A quick way to measure the power consumption of AI | MIT News

Due to the huge increase in artificial intelligence, it is estimated that data centers will use up to 12 percent of the total US electricity by 2028, according to the Lawrence Berkeley National Laboratory. Improving data center energy efficiency is one way scientists are aiming to make AI sustainable.
To that end, researchers from MIT and the MIT-IBM Watson AI Lab have developed a rapid prediction tool that tells data center operators how much power will be consumed by running a specific AI load on a specific processor or AI accelerator chip.
Their method produces reliable energy estimates in seconds, unlike traditional modeling methods that can take hours or days to produce results. In addition, their prediction tool can be applied to a variety of hardware configurations – even emerging designs that have not yet been installed.
Data center operators can use these metrics to efficiently allocate limited resources across AI models and multiple processors, improving energy efficiency. In addition, this tool can allow algorithm developers and model providers to evaluate the potential energy consumption of a new model before they implement it.
“The challenge of AI sustainability is a pressing question that we need to answer. Because our measurement method is fast, simple, and provides a precise answer, we hope it makes algorithm developers and data center operators think more about reducing energy consumption,” said Kyungmi Lee, an MIT postdoc and lead author of the paper on this method.
He is joined on the paper by Zhiye Song, a graduate student in electrical engineering and computer science (EECS); Eun Kyung Lee and Xin Zhang, research managers at IBM Research and the MIT-IBM Watson AI Lab; Tamar Eilam, IBM Fellow, principal scientist for sustainable computing at IBM Research, and member of the MIT-IBM Watson AI Lab; and senior author Anantha P. Chandrakasan, MIT provost, Vannevar Bush Professor of Electrical Engineering and Computer Science, and member of the MIT-IBM Watson AI Lab. The research was presented this week at the IEEE International Symposium on Performance Analysis of Systems and Software.
Accelerate energy balance
Inside the data center, thousands of powerful graphics processing units (GPUs) perform the tasks of training and feeding AI models. The power consumption of a particular GPU will vary based on its configuration and the task it is handling.
Most traditional methods used to predict power consumption involve breaking the workload into individual steps and simulating how each module within the GPU is used one step at a time. But AI workloads such as model training and data preprocessing are very large and can take hours or days to simulate in this way.
“As an operator, if I want to compare different algorithms or configurations to find the most energy-efficient way to proceed, if a single simulation is going to take days, that’s going to be very inefficient,” Lee said.
To speed up the forecasting process, MIT researchers sought to use small-scale information that could be measured quickly. They found that AI workloads tend to have many repeating patterns. They can use these patterns to generate the information needed to make reliable but quick energy estimates.
In most cases, algorithm developers write programs that will run as efficiently as possible on a GPU. For example, they use a well-planned configuration to distribute work across the same processing cores and move data chunks in a more efficient manner.
“This configuration that software developers use creates a standard structure, and that’s what we’re trying to implement,” Lee explained.

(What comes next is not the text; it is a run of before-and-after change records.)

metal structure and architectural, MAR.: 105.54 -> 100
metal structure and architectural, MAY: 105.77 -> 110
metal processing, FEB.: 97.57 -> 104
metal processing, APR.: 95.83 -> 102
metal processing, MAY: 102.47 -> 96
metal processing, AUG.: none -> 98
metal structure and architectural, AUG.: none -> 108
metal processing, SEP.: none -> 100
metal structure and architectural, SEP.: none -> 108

The researchers developed a lightweight measurement model, called EnergAIzer, that captures the GPU’s power consumption pattern in that configuration.
Accurate assessment
But while their estimation was fast, the researchers found that it did not take into account all energy costs. For example, every time the GPU runs a program, there is a constant energy cost required to set up and optimize that program. Then each time the GPU starts working on some data, additional energy costs must be paid.
Due to hardware fluctuations or conflicts in accessing or moving data, the GPU may not be able to use all available bandwidth, slowing performance and drawing more power over time.
To account for these additional costs and variances, the researchers collected real-time measurements from GPUs to generate the correction values they used in their measurement model.
“In this way, we can get a faster and more accurate estimate,” he said.
Finally, the user can provide their workload information, such as the AI model they want to use and the number and length of user inputs to be processed, and EnergAIzer will generate an energy consumption estimate in a matter of seconds.
The user can also change the GPU configuration or adjust the processing speed to see how such choices affect the overall power consumption.
When researchers tested EnergAIzer using real AI load information on real GPUs, it could estimate energy consumption with an error of only 8 percent, compared to traditional methods that could take hours to produce results.
Their method can also be used to predict the power consumption of future GPUs and emerging device configurations, as long as the hardware does not change significantly in the short term.
In the future, the researchers want to test EnergAIzer on new GPU configurations and scale up the model to run on multiple GPUs interacting with each other to run the task.
“To make a real impact on sustainability, we need a tool that can provide a quick solution to measure energy across the stack, for hardware designers, data center operators, and algorithm developers, so that they all know more about energy consumption. With this tool, we’ve taken one step toward that goal,” Lee said.
This research was funded, in part, by the MIT-IBM Watson AI Lab.